▸ **DATA SHOWN**:

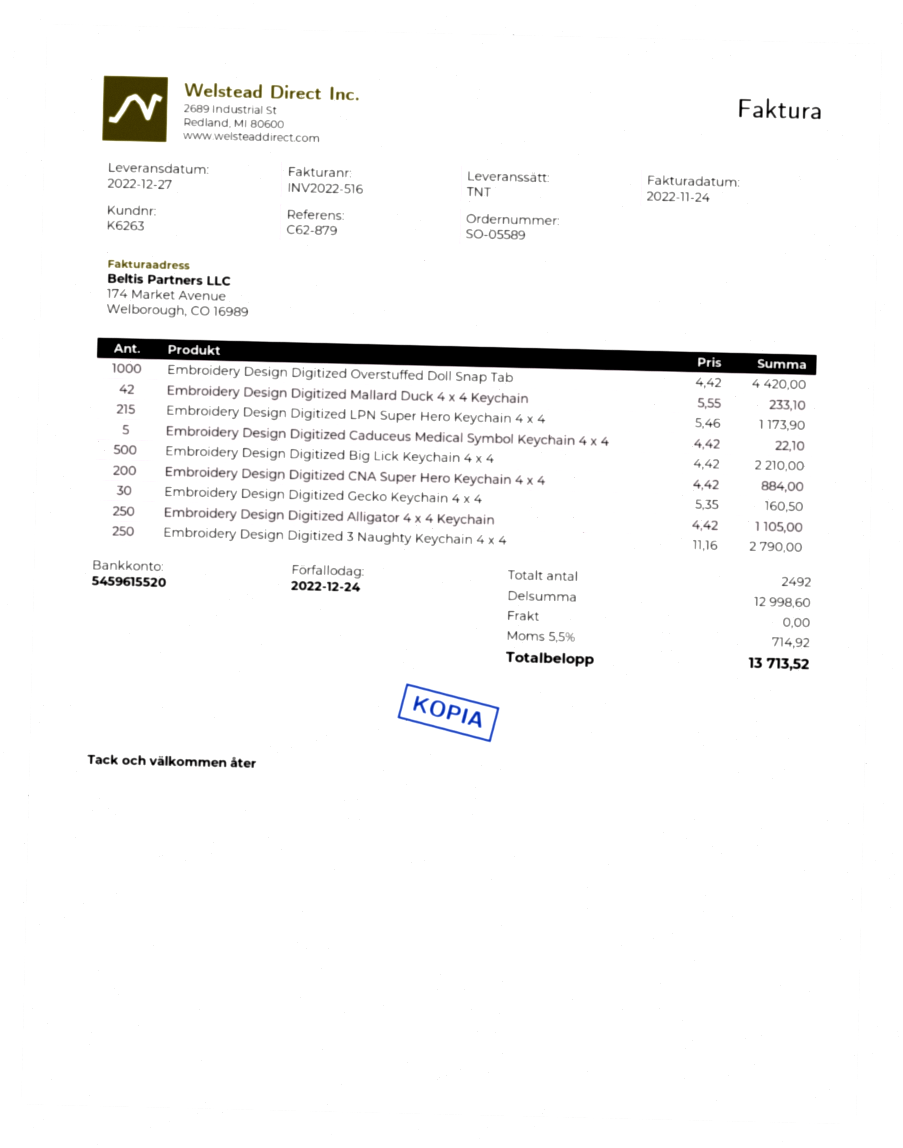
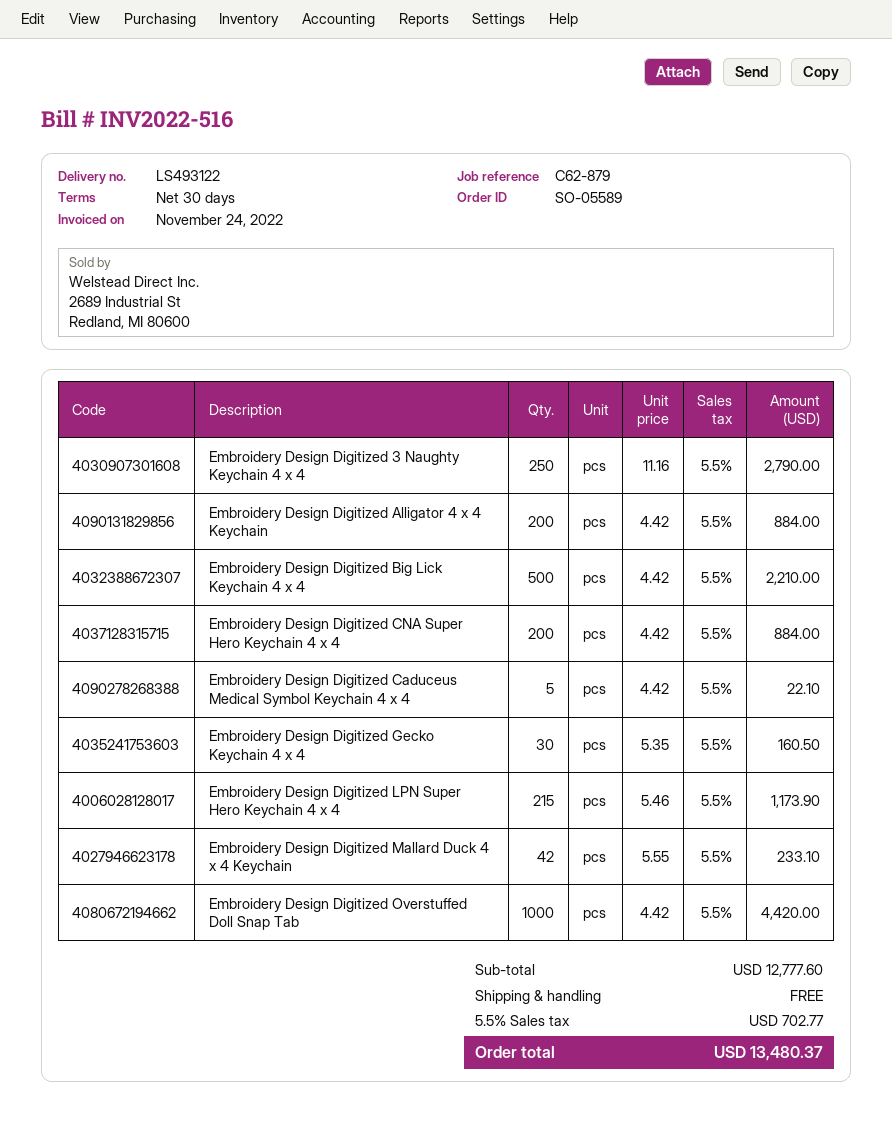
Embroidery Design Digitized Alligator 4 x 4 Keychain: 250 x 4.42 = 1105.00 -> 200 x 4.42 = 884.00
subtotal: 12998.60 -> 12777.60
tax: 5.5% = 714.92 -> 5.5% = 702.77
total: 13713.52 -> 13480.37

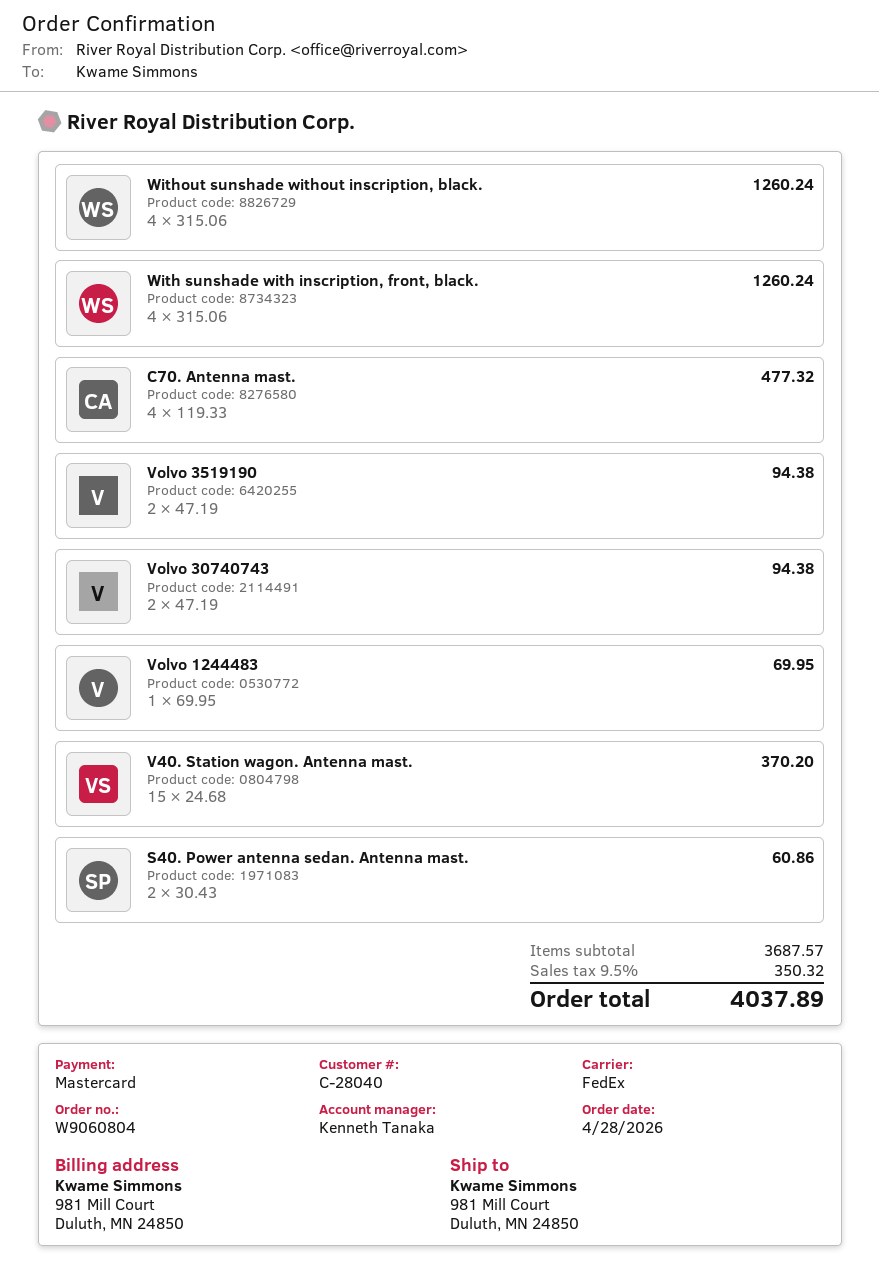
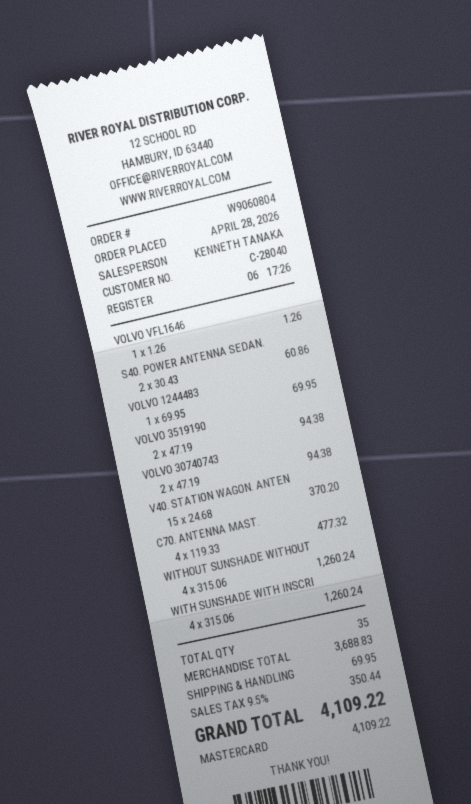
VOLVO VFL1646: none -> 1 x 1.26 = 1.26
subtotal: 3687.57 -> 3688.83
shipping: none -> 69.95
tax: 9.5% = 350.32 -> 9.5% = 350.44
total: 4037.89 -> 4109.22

---

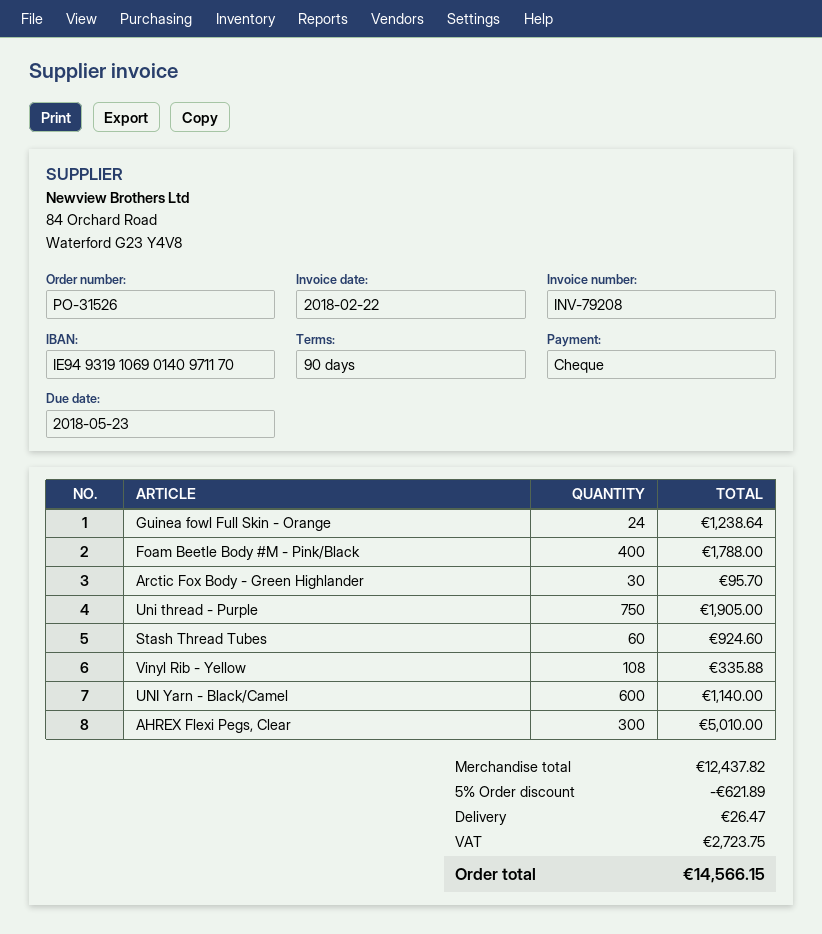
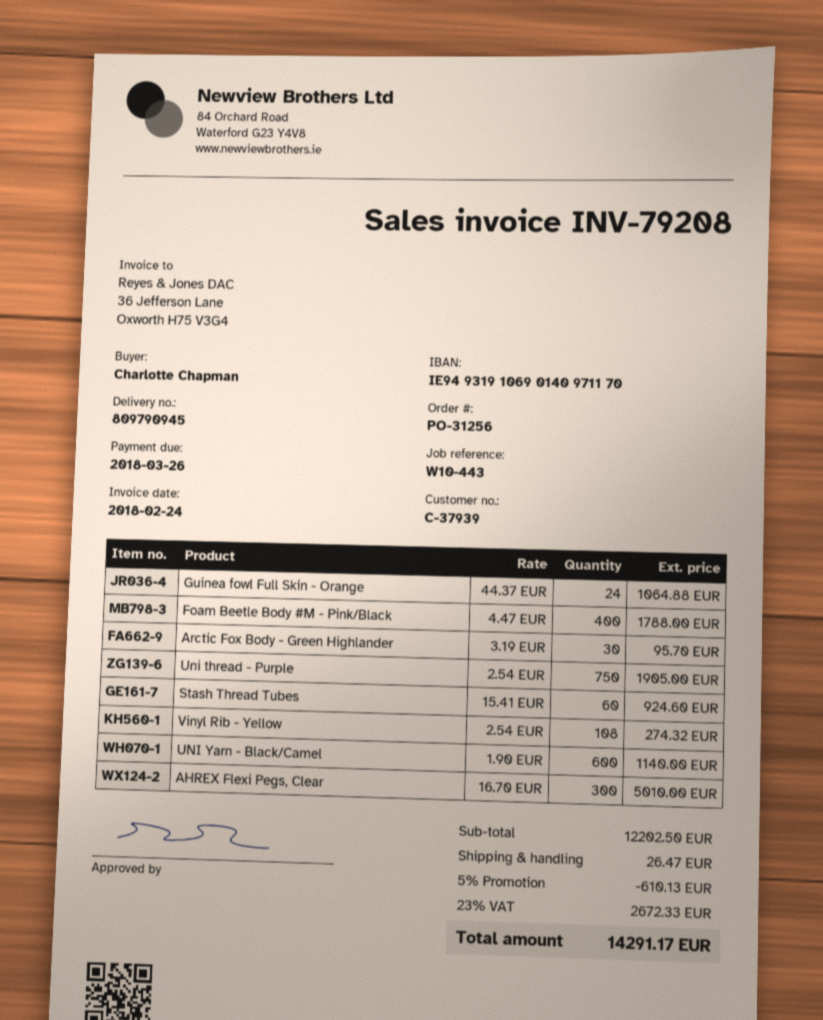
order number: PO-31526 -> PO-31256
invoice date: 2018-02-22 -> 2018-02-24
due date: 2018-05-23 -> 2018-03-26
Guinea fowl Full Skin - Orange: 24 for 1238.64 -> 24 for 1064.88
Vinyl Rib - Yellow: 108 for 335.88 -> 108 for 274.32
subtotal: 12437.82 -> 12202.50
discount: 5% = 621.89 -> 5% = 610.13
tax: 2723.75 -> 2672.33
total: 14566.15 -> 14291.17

--

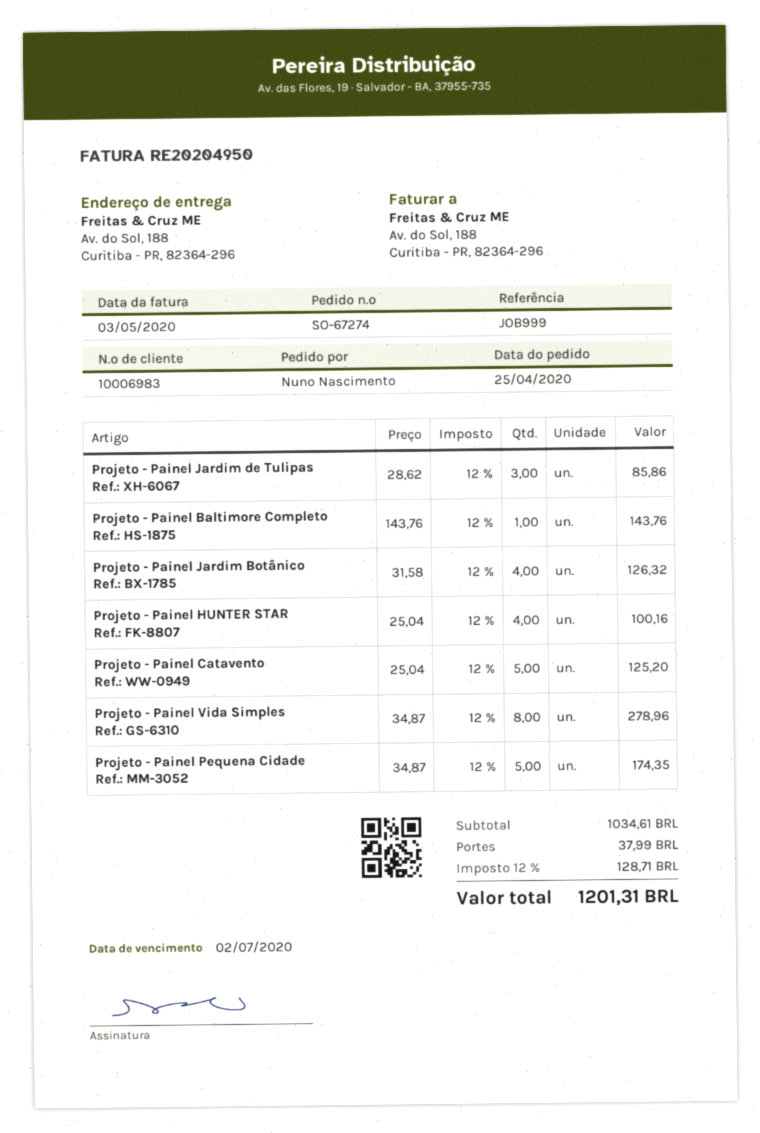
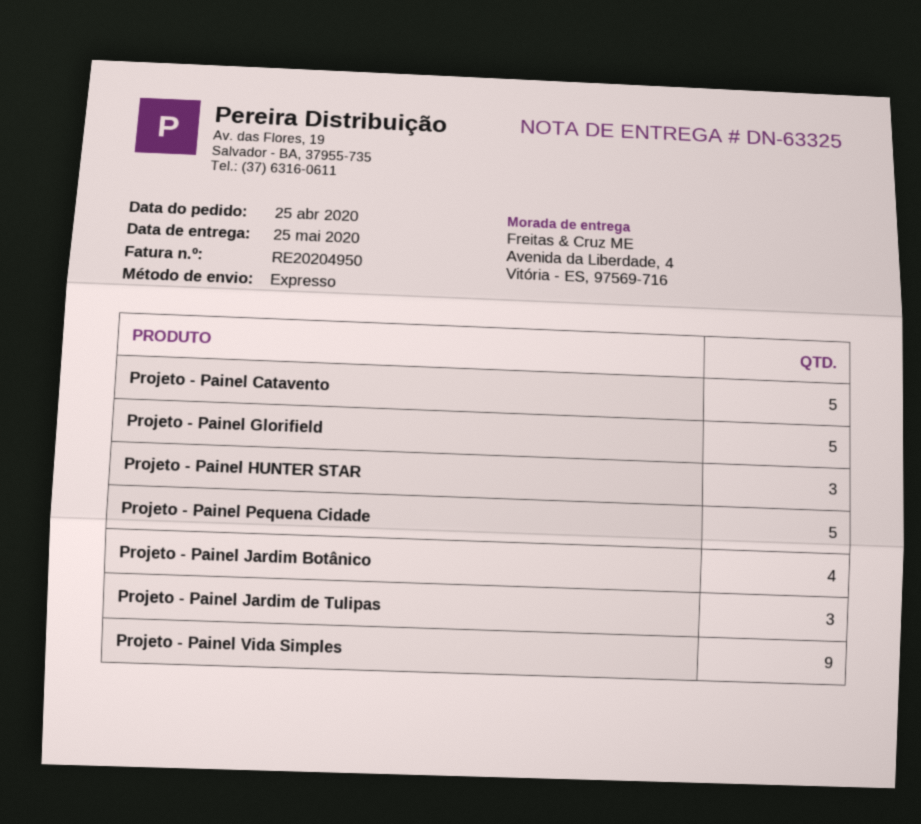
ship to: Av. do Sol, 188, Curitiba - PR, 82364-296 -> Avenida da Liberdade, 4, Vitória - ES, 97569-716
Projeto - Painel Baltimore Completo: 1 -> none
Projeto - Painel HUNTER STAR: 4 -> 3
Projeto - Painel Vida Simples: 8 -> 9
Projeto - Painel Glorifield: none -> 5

▸ **TASK BRIEF**:
All lines in the listing above with the string "Projeto" should be returned.

▸ **TASK RESULT**:
Projeto - Painel Baltimore Completo: 1 -> none
Projeto - Painel HUNTER STAR: 4 -> 3
Projeto - Painel Vida Simples: 8 -> 9
Projeto - Painel Glorifield: none -> 5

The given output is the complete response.